05-larry-walshe-floral-event-wedding-designer
Photo: Danilo & Sharon

A Small Team, Big Magic

To pull off the extravagant and synchronized events, Larry has a surprisingly modest crew. “We actually have a really small team,” he says. “Our core team is only 16 people globally. Then, from there we expand based on the project. So, we work with a lot of different florists, artisans, drapers, carpenters, welders, painters, all the things, and we pull those in on a project basis dependent on what it is that we’re creating. But I’d say usually an average size job for us is anywhere between 40 to 60 crew and then some of the larger ones you’re looking like north of 200. My little black book is reasonably robust.
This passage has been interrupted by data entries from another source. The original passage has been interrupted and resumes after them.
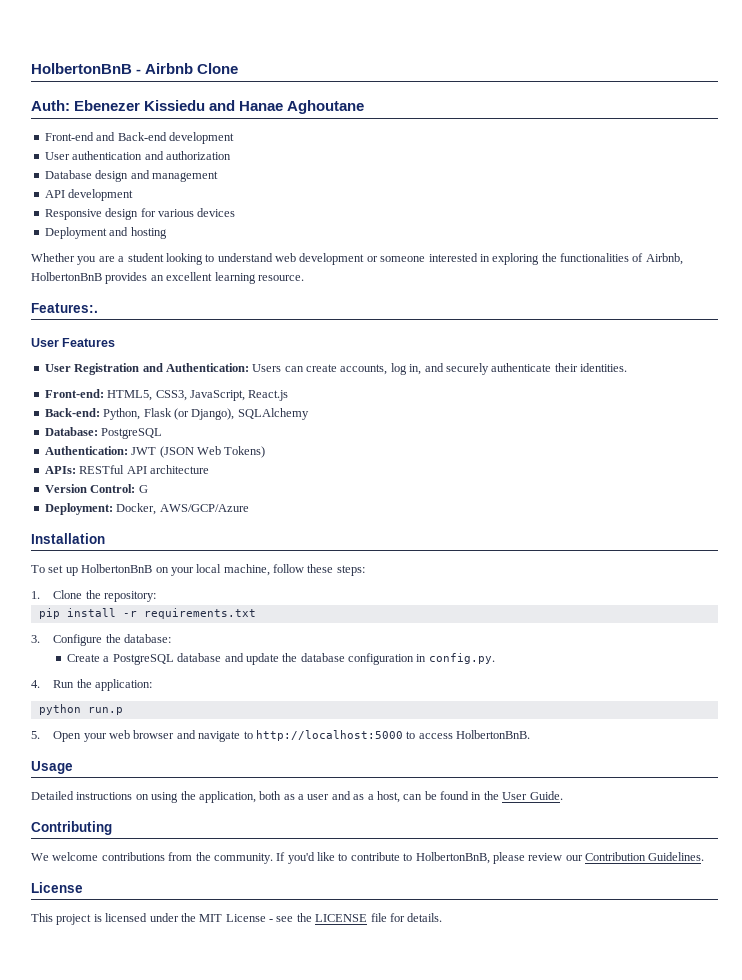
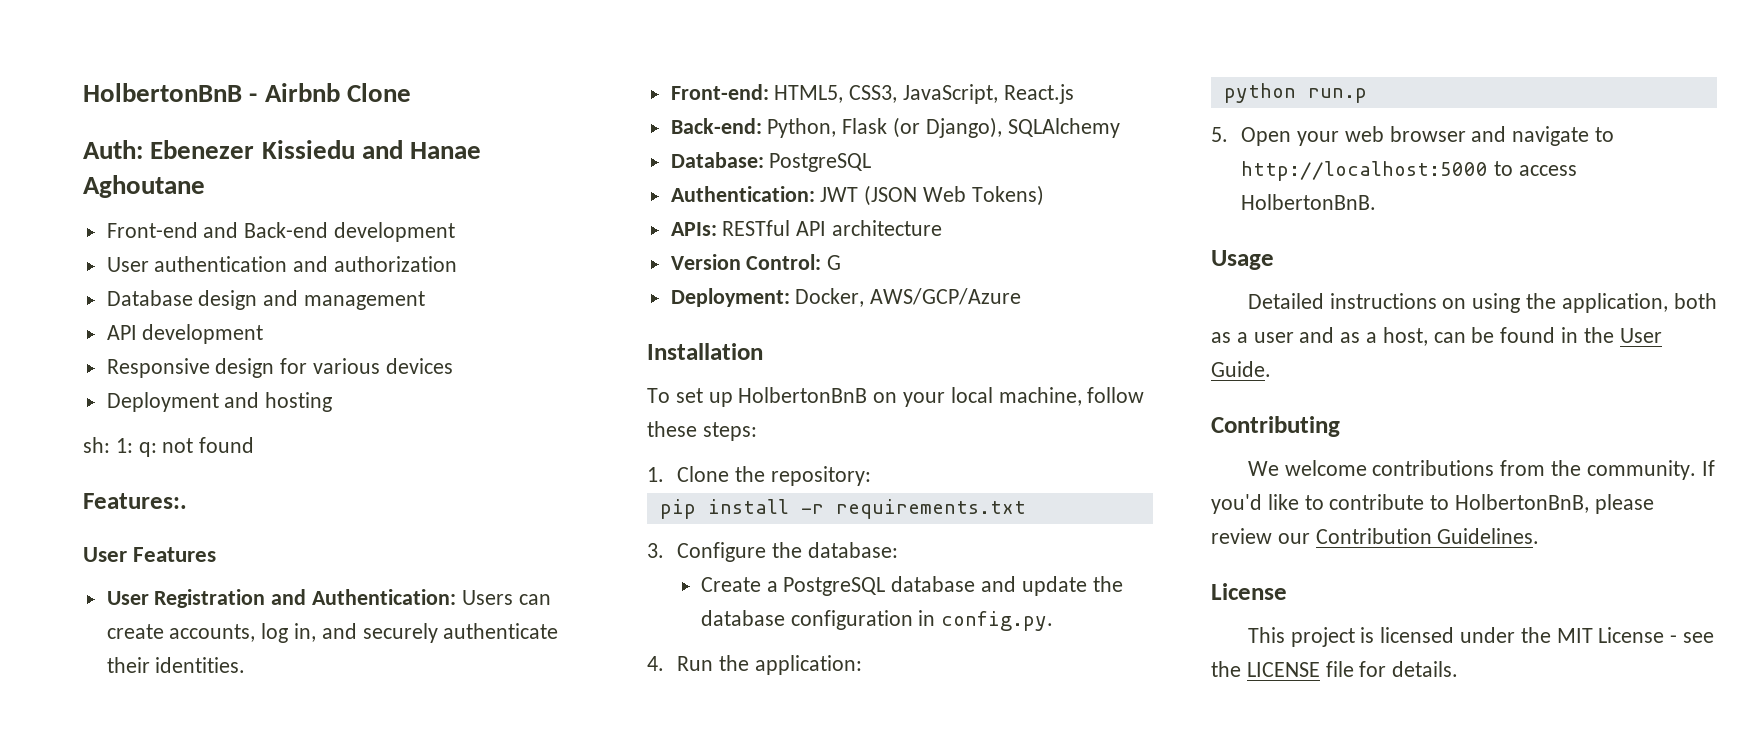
- Whether you are a student looking to understand web development or someone interested in exploring the functionalities of Airbnb, HolbertonBnB provides an excellent learning resource.
+ sh: 1: q: not found

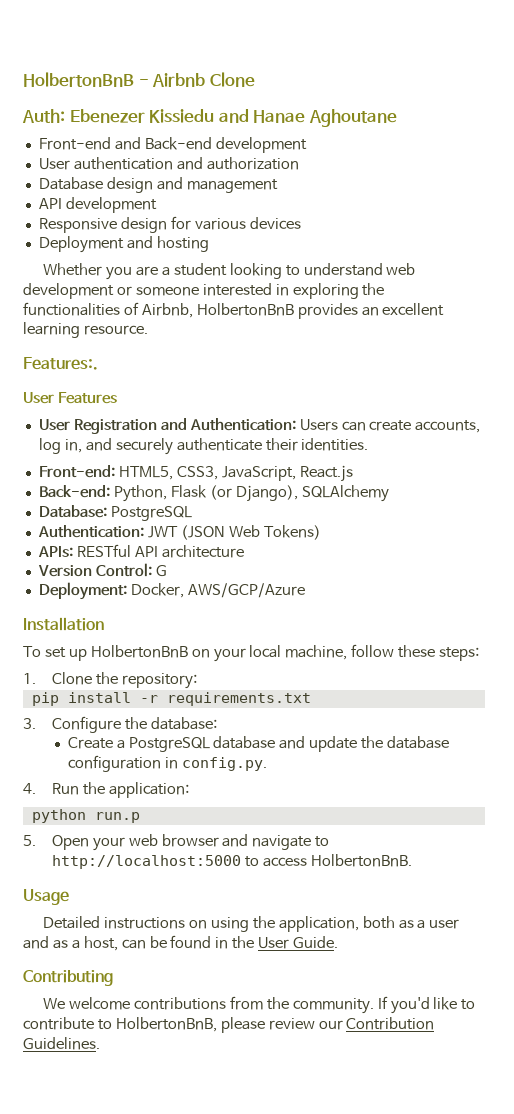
- sh: 1: q: not found
+ Whether you are a student looking to understand web development or someone interested in exploring the functionalities of Airbnb, HolbertonBnB provides an excellent learning resource.
  If you'd like to contribute to HolbertonBnB, please review our Contribution Guidelines.
- License
- This project is licensed under the MIT License - see the LICENSE file for details.

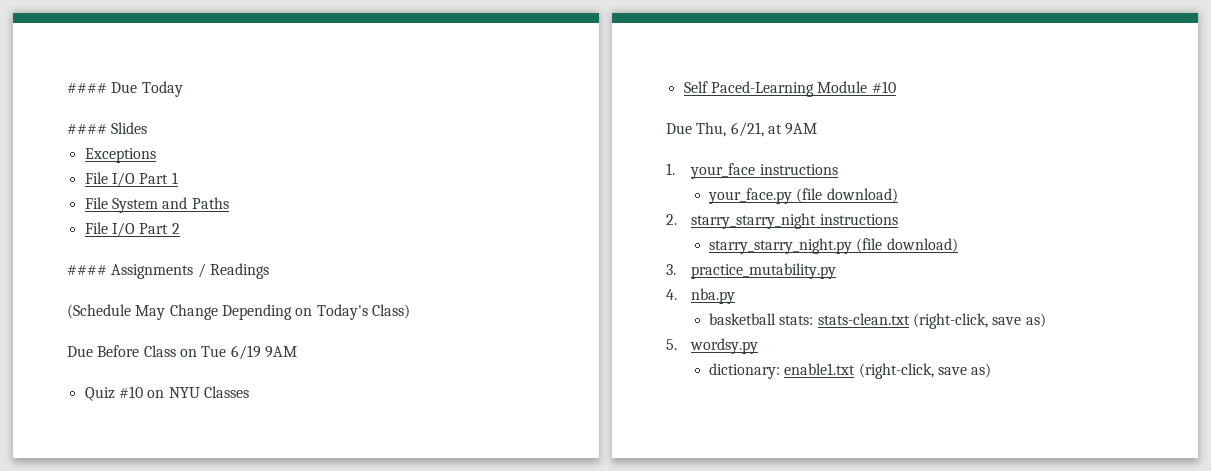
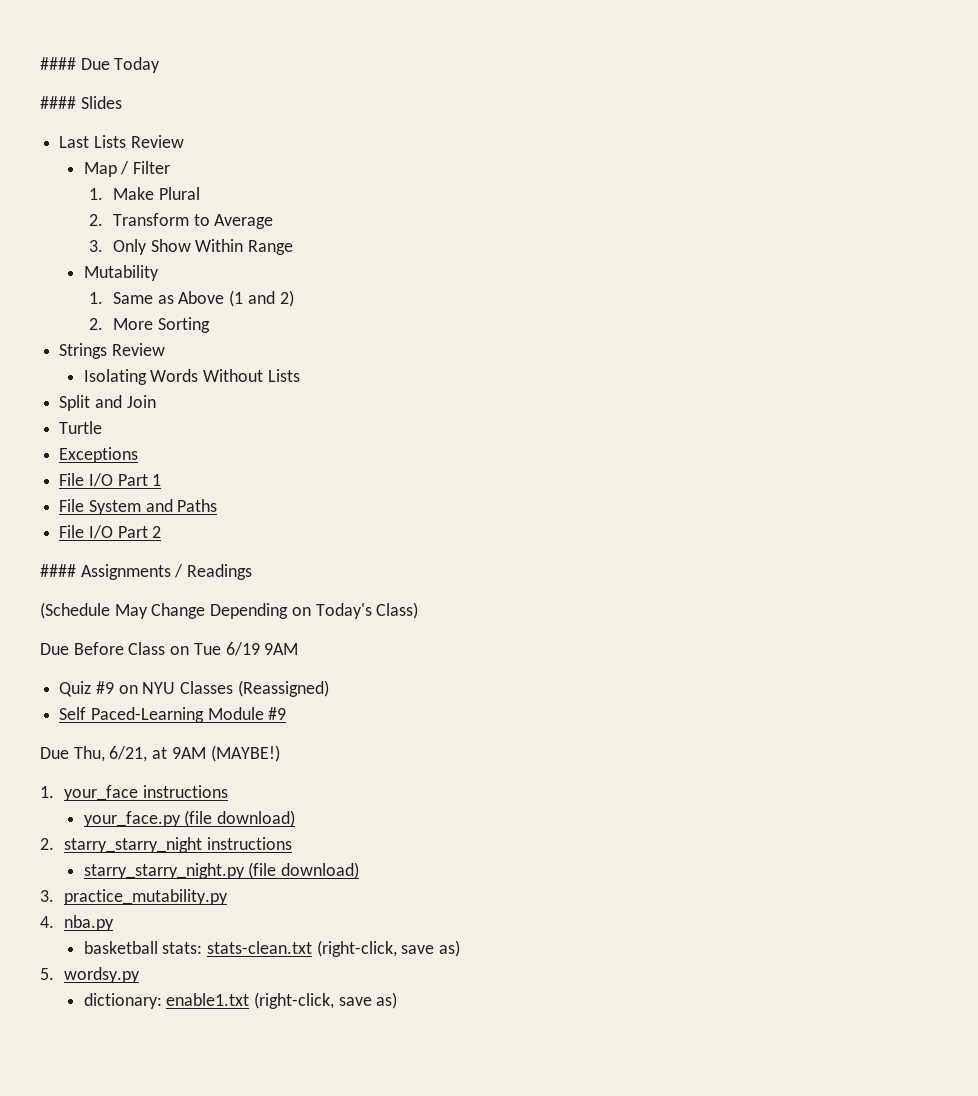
+ Last Lists Review
+ Map / Filter
+ 1. Make Plural
+ 2. Transform to Average
+ 3. Only Show Within Range
+ Mutability
+ 1. Same as Above (1 and 2)
+ 2. More Sorting
+ Strings Review
+ Isolating Words Without Lists
+ Split and Join
+ Turtle
- Quiz #10 on NYU Classes
+ Quiz #9 on NYU Classes (Reassigned)
- Self Paced-Learning Module #10
+ Self Paced-Learning Module #9
- Due Thu, 6/21, at 9AM
+ Due Thu, 6/21, at 9AM (MAYBE!)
The work is hard and during the high wedding season Larry might only find time for rest and self-pampering when on a long flight to some amazing destination. When we reached him, he had just worked out his travel plans for the 38 summer events he had “on the go.” His travel schedule, he concludes, “is a little gross.”

A lush outdoor wedding reception setup under large trees with elegant table settings and floral arra.
Photo: Dennis Kwan

But the rewards are big. And for Larry, the monetary aspect is only part of it. It’s the look on people’s faces, the heartfelt thank you notes, and the happy tears that drive him. “What’s so incredibly special about the events that we do are the fact that they are only there for one moment in time,” he shares. “And then that entire infrastructure — which could be the size of a small village and take weeks to create by the time you finish building it for them to come and enjoy for one evening — and it all disappears. It never existed. So, as much as that can be really stressful, the reward of actually pulling that off in the timeline, then seeing somebody’s reaction to that, and also creating an environment where you realize that this person has gathered a group of people together for the first time ever that will never, ever, ever be together in the same way again, ever. There’s something very magical about that.”